L'indagine farà il suo corso e il lettore vivrà questa drammatica situazione dentro la mente di Pablo, perché è sempre lui a raccontare i sospetti, i dubbi, la paura. E chi legge diventa Pablo. In un crescendo di angoscia, dall'interno di una cassa toracica da cui non escono parole, chiuso dentro una mente che è in preda alternatamente a riflessioni lucidissime e a un caos primordiale, il lettore sperimenta l'ansia della malattia, un'esistenza parallela, una vita diversa, che è difficile da capire, se non la si prova.
Ecco vedete, ho un'esistenza parallela alla vostra, non così diversa, un po' esagerata, in una stanza vicina, in un'altra parte della casa, solo una porta ci separa, una sottile parete, basterebbe abbassare la maniglia di porcellana e varcare la soglia per ritrovarmi nel vostro stesso mondo. (p. 21)

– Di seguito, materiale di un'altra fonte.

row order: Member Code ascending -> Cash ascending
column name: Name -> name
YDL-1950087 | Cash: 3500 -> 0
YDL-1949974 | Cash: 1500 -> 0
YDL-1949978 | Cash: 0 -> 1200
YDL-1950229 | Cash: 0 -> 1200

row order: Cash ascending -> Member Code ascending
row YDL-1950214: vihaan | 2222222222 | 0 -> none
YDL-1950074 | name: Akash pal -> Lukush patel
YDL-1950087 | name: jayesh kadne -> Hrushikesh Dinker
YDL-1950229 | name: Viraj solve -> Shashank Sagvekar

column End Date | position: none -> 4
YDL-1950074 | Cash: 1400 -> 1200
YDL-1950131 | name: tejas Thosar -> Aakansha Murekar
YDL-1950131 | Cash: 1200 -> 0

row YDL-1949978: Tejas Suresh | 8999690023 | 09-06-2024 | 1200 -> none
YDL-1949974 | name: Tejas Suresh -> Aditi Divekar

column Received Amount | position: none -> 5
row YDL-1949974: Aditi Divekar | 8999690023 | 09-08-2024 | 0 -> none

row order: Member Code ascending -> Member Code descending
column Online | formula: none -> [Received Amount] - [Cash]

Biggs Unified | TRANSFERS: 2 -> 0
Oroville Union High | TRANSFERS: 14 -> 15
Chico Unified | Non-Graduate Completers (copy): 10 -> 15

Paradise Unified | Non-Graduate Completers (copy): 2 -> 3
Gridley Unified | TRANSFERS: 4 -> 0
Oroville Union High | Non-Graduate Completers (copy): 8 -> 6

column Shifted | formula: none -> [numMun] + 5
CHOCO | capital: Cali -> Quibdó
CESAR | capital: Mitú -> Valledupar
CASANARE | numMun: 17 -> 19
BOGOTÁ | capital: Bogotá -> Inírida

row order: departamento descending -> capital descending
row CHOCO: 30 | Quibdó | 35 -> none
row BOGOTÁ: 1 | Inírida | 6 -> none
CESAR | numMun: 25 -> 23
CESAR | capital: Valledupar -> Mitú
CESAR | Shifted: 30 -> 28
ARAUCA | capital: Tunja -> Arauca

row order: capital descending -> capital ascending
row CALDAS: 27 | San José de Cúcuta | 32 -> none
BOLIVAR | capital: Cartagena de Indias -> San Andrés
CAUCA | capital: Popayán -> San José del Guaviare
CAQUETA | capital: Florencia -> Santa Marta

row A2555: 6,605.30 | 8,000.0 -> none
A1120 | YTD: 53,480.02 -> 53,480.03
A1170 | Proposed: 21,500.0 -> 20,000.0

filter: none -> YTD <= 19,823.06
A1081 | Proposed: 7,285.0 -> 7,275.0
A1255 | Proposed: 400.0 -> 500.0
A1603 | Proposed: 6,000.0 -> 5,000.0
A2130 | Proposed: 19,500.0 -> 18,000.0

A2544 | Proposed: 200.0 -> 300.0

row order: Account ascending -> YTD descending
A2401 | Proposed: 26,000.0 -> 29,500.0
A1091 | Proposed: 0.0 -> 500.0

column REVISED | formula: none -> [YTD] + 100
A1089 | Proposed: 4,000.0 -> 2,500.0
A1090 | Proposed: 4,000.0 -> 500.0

L'autrice, raccontando l'autismo con estrema delicatezza e profondo rispetto, abbassa quella maniglia e ci conduce al di là di quella porta. Per tutto il libro saremo nell'altra stanza con Pablo e vivremo le sue emozioni, sentiremo su di noi le sue paure, ricorderemo i suoi ricordi, che si spingono a prima della nascita, e penseremo i suoi pensieri che si inoltrano dopo la morte. E capiremo piano piano chi ha ucciso la povera ragazza nel bosco. Ma non potremo dirlo. Perché Pablo non parla.
Un racconto che terrà avvinto il lettore fino all'ultima... lettera.